» **What the task asks**
Show all lines from the records below in which the string "good" is present.

» **Given records**
----------

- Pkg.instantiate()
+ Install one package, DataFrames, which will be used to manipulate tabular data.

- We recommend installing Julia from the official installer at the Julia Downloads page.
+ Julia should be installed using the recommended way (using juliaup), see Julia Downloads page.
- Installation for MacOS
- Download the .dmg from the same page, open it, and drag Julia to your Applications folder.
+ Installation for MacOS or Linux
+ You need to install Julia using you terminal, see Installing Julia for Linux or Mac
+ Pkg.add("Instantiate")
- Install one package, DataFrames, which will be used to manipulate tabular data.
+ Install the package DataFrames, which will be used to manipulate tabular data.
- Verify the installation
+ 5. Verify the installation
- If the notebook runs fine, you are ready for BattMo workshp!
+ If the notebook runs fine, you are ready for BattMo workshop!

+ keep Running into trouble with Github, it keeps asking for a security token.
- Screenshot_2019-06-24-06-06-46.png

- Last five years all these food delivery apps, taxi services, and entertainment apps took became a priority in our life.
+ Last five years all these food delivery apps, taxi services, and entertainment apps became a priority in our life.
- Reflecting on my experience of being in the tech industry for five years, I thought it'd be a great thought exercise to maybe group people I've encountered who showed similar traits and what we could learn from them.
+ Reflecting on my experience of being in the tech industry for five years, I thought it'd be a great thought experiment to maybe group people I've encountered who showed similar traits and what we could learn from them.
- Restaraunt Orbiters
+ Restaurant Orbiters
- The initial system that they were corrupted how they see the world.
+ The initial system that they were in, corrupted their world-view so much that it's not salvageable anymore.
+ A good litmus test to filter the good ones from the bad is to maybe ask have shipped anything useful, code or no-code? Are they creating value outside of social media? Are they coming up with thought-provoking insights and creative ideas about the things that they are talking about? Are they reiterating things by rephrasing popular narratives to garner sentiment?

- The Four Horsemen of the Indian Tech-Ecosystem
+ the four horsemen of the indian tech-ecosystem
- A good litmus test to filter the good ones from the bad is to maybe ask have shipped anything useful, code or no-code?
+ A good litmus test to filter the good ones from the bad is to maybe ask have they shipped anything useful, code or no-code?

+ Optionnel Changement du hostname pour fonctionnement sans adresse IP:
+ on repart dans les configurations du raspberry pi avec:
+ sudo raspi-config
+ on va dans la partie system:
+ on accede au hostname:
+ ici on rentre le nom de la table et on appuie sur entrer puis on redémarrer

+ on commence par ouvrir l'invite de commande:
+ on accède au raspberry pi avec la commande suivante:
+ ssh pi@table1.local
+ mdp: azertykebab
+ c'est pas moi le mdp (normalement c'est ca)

----------

» **Solution below**
+ A good litmus test to filter the good ones from the bad is to maybe ask have shipped anything useful, code or no-code? Are they creating value outside of social media? Are they coming up with thought-provoking insights and creative ideas about the things that they are talking about? Are they reiterating things by rephrasing popular narratives to garner sentiment?
- A good litmus test to filter the good ones from the bad is to maybe ask have shipped anything useful, code or no-code?
+ A good litmus test to filter the good ones from the bad is to maybe ask have they shipped anything useful, code or no-code?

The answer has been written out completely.